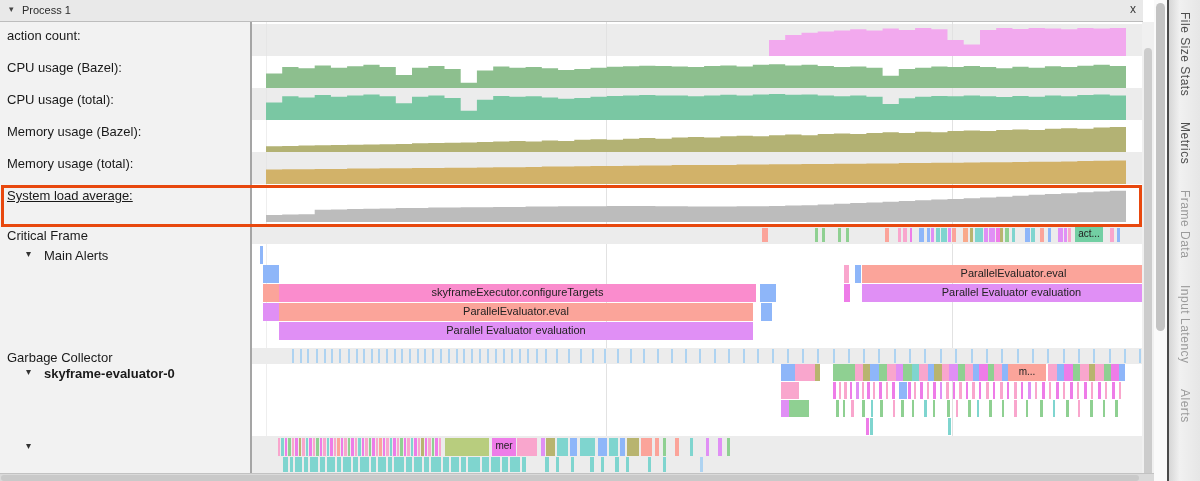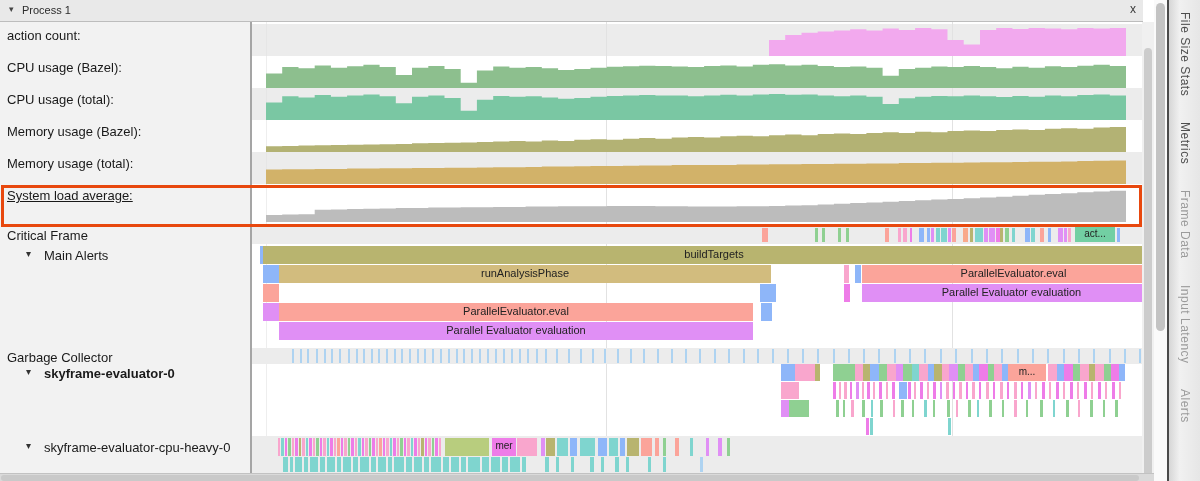"act..." div.blk { width: 40px -> 28px }
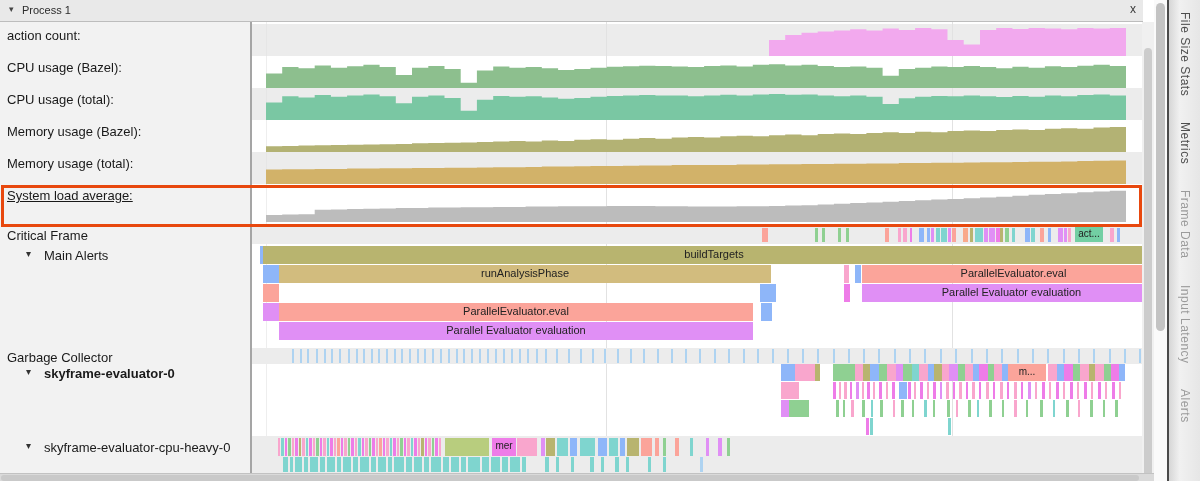"buildTargets" div.blk { html: <div>buildTargets</div> -> none }
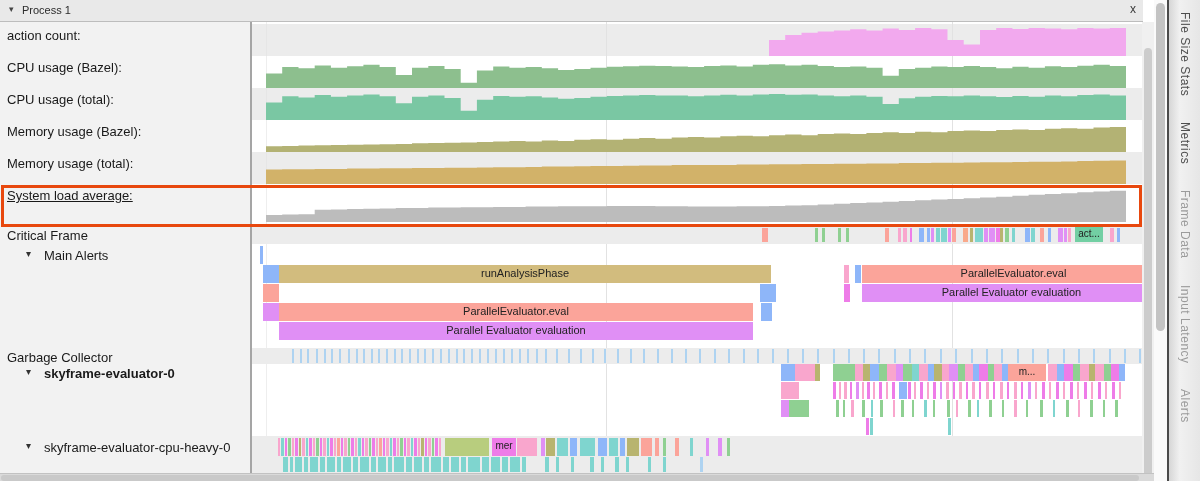"runAnalysisPhase" div.blk { html: <div>runAnalysisPhase</div> -> none }
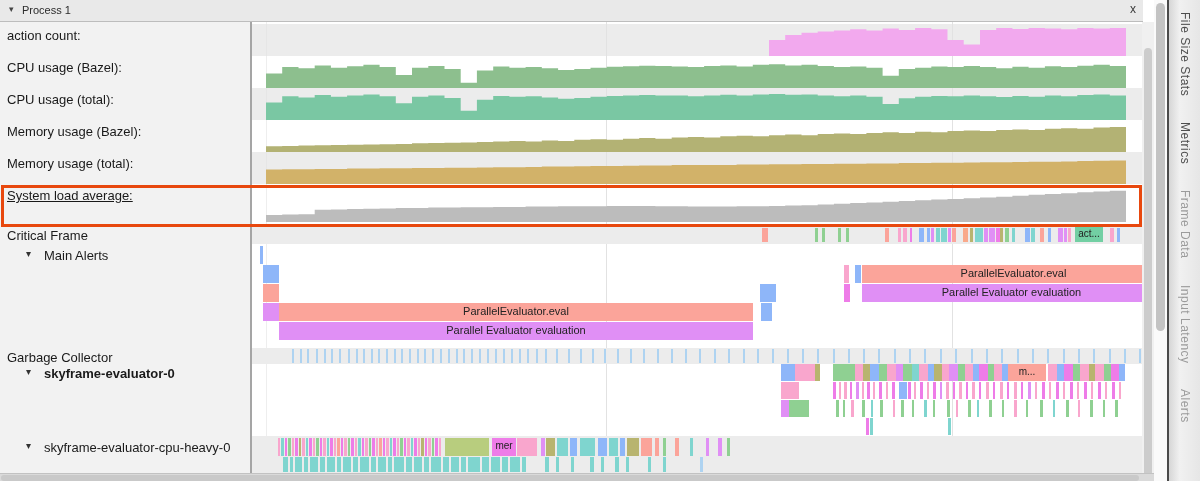"skyframeExecutor.configureTargets" div.blk { html: none -> <div>skyframeExecutor.configureTargets</div> }
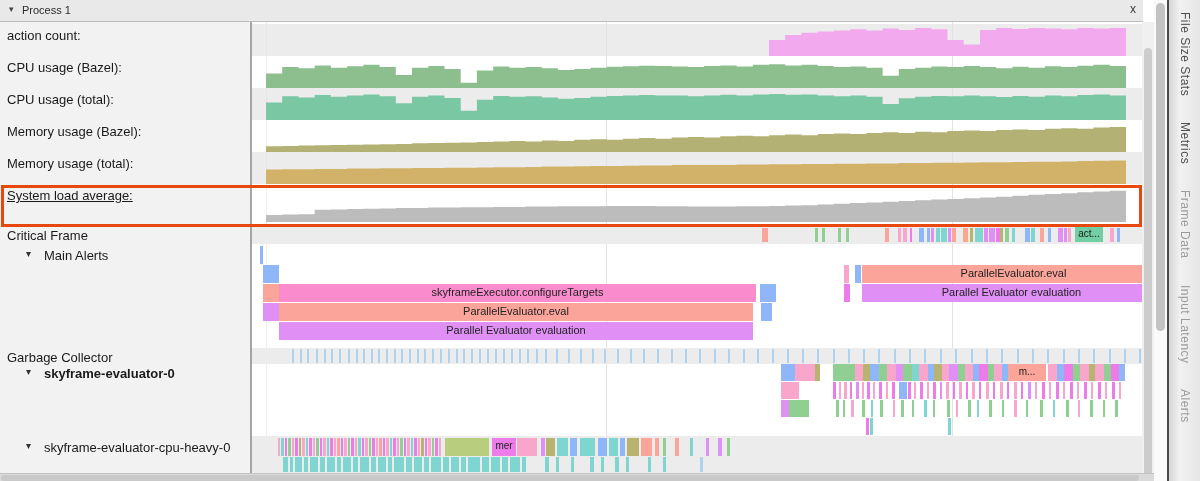"skyframe-evaluator-cpu-heavy-0" div.trk-label { html: <div>skyframe-evaluator-cpu-heavy-0</div> -> none }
____
- Exercise brief
Give back, word for word, the lines from the one containing "html: <div>runAnalysisPhase</div> ->" through the last line of the listing above; include both ends and exclude the pictures.

- Reply to the task
"runAnalysisPhase" div.blk { html: <div>runAnalysisPhase</div> -> none }
"skyframeExecutor.configureTargets" div.blk { html: none -> <div>skyframeExecutor.configureTargets</div> }
"skyframe-evaluator-cpu-heavy-0" div.trk-label { html: <div>skyframe-evaluator-cpu-heavy-0</div> -> none }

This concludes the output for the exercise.